# WHAT IS EXPECTED
Search the listing below for the string "center" and show each line that contains it.
==== PROVIDED RECORDS
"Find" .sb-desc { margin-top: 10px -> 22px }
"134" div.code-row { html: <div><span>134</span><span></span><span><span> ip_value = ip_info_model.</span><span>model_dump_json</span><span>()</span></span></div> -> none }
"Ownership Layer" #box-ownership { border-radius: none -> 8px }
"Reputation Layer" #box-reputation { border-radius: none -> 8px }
========
==== PROVIDED RECORDS
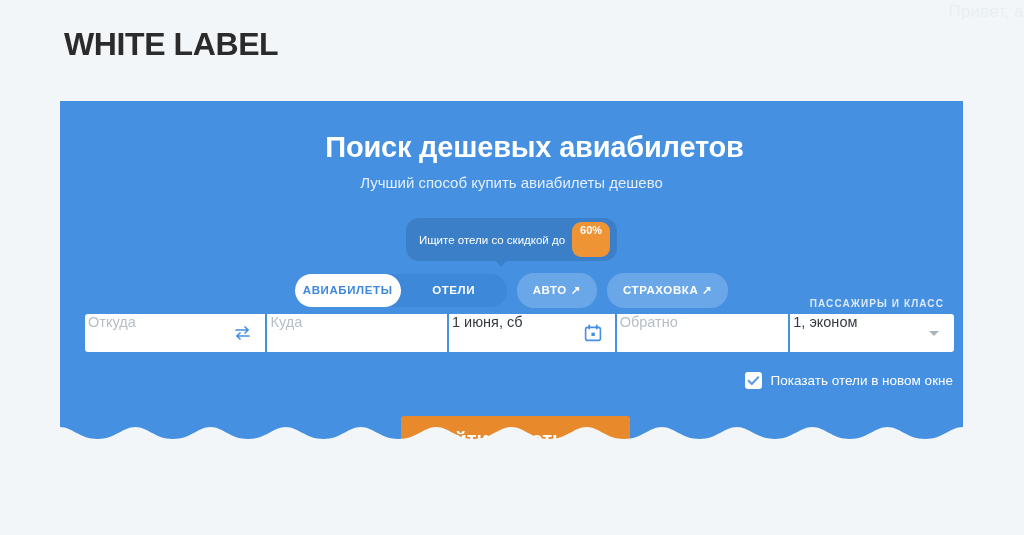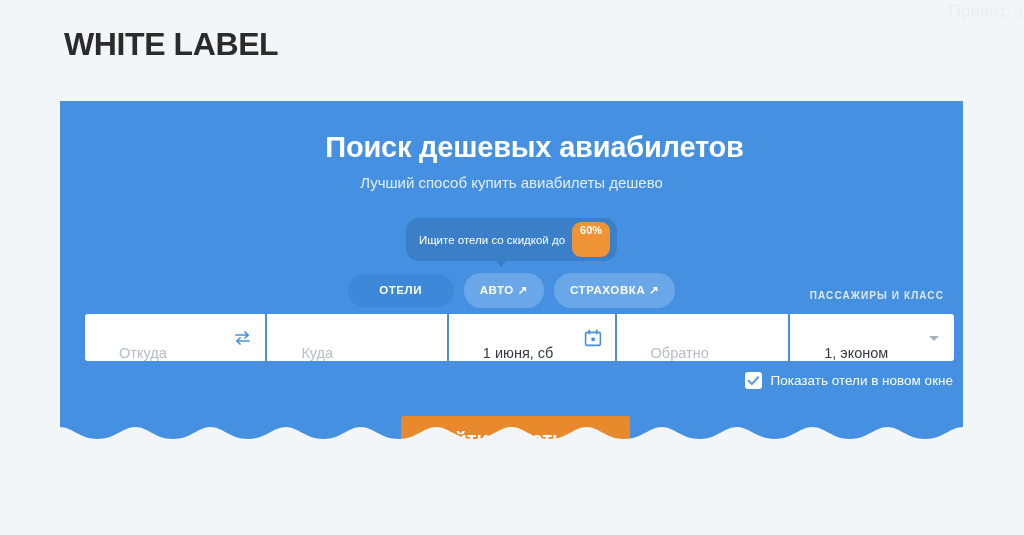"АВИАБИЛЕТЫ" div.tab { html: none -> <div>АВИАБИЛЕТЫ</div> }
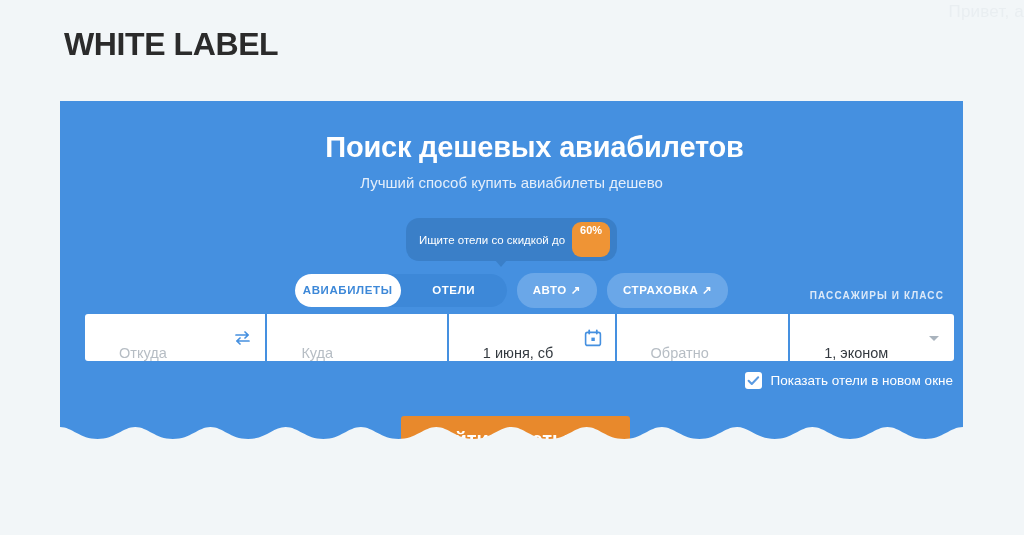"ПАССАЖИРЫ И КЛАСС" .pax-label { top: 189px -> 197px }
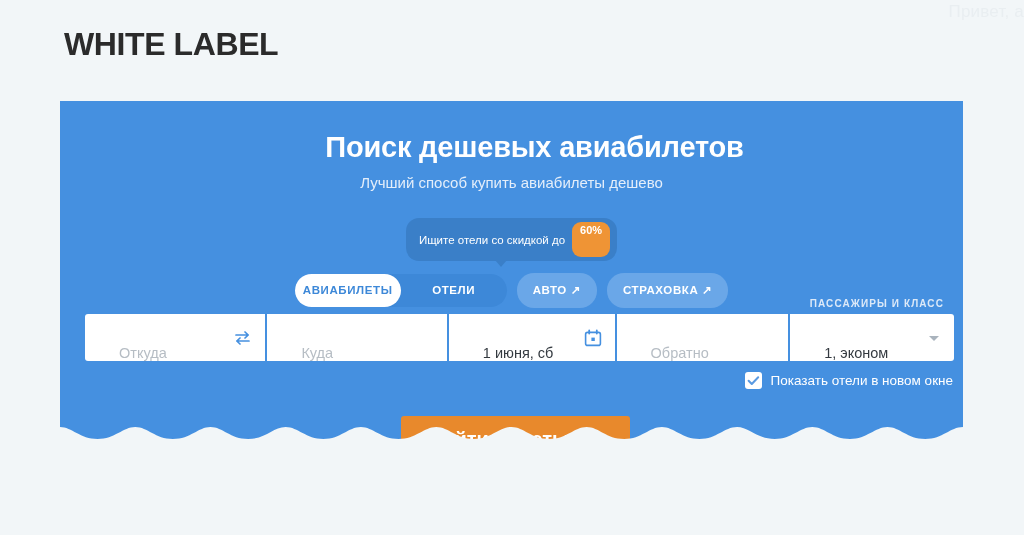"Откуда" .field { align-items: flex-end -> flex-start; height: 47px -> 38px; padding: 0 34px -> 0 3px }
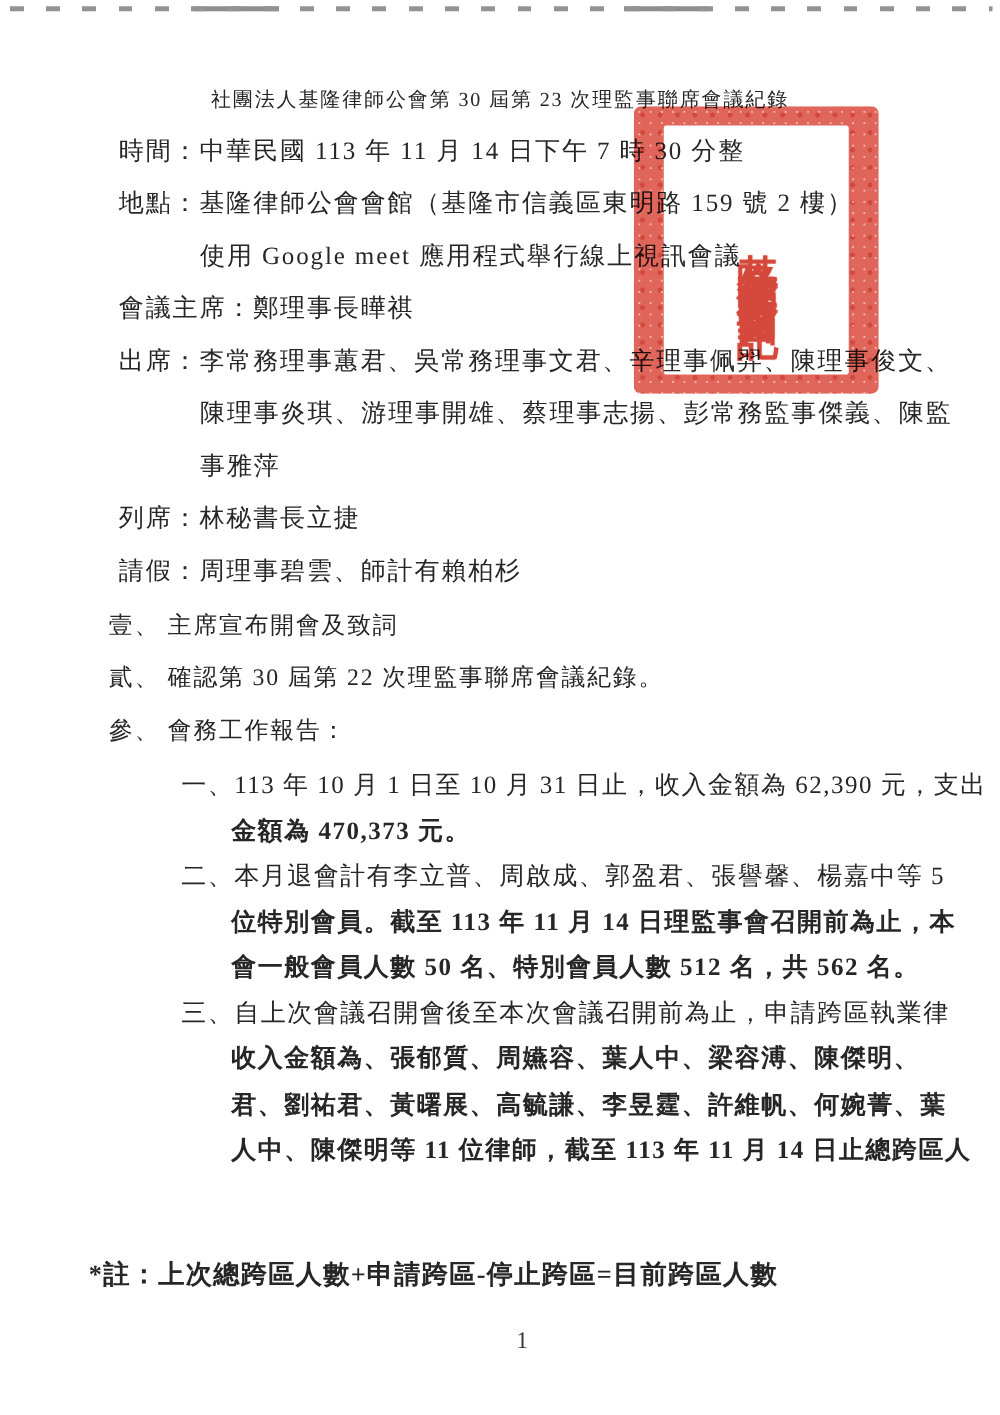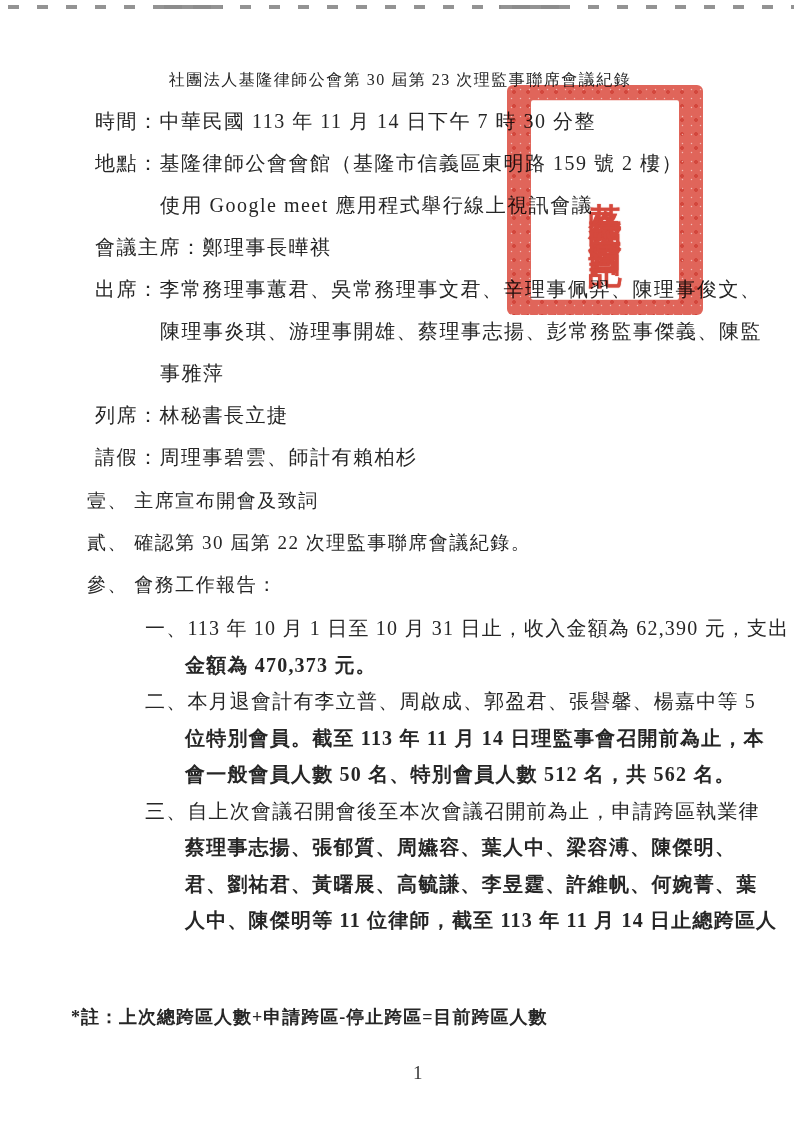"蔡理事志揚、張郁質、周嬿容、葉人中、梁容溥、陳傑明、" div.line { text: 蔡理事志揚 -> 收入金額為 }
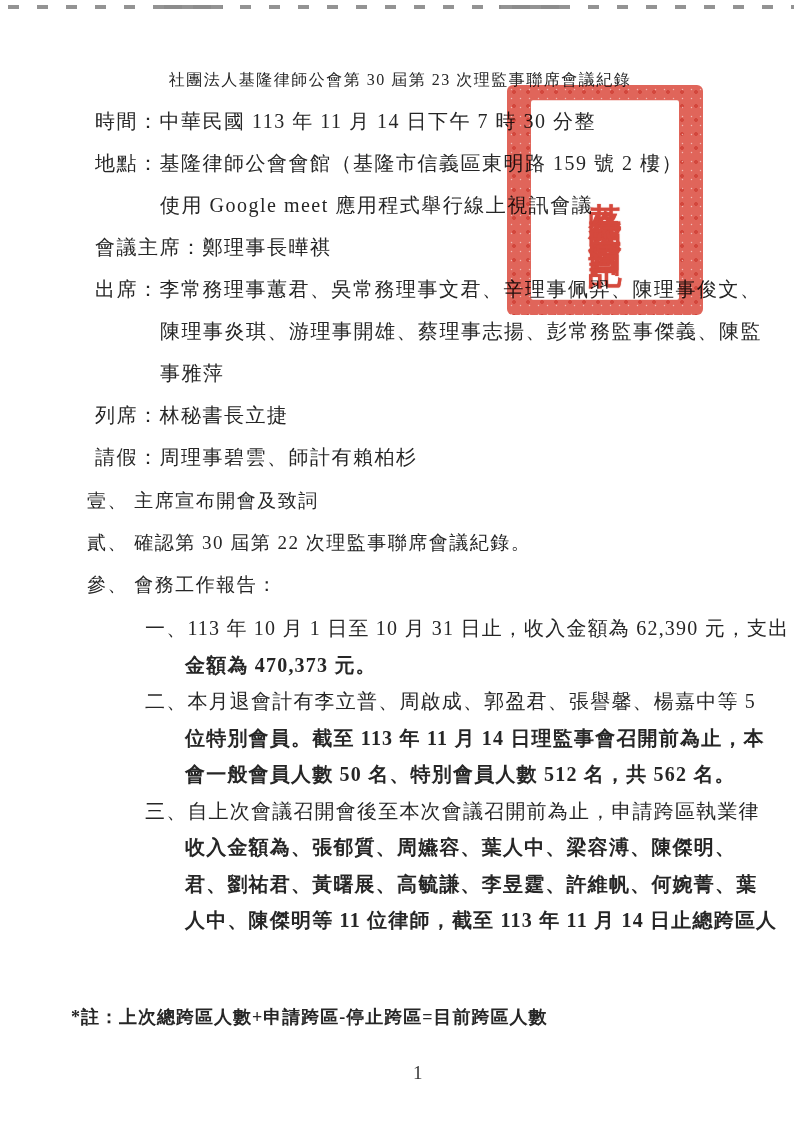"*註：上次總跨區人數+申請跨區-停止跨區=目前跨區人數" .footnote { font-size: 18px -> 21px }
========
==== PROVIDED RECORDS
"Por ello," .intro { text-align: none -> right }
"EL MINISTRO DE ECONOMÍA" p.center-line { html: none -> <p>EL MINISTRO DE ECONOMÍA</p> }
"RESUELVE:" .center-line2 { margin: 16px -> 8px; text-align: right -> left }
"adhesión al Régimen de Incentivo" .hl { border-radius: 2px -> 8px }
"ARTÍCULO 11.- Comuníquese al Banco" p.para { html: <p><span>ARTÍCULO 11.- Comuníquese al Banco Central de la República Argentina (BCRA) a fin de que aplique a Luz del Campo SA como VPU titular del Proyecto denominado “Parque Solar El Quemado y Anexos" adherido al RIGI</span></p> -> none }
========
# EXPECTED OUTPUT
"EL MINISTRO DE ECONOMÍA" p.center-line { html: none -> <p>EL MINISTRO DE ECONOMÍA</p> }
"RESUELVE:" .center-line2 { margin: 16px -> 8px; text-align: right -> left }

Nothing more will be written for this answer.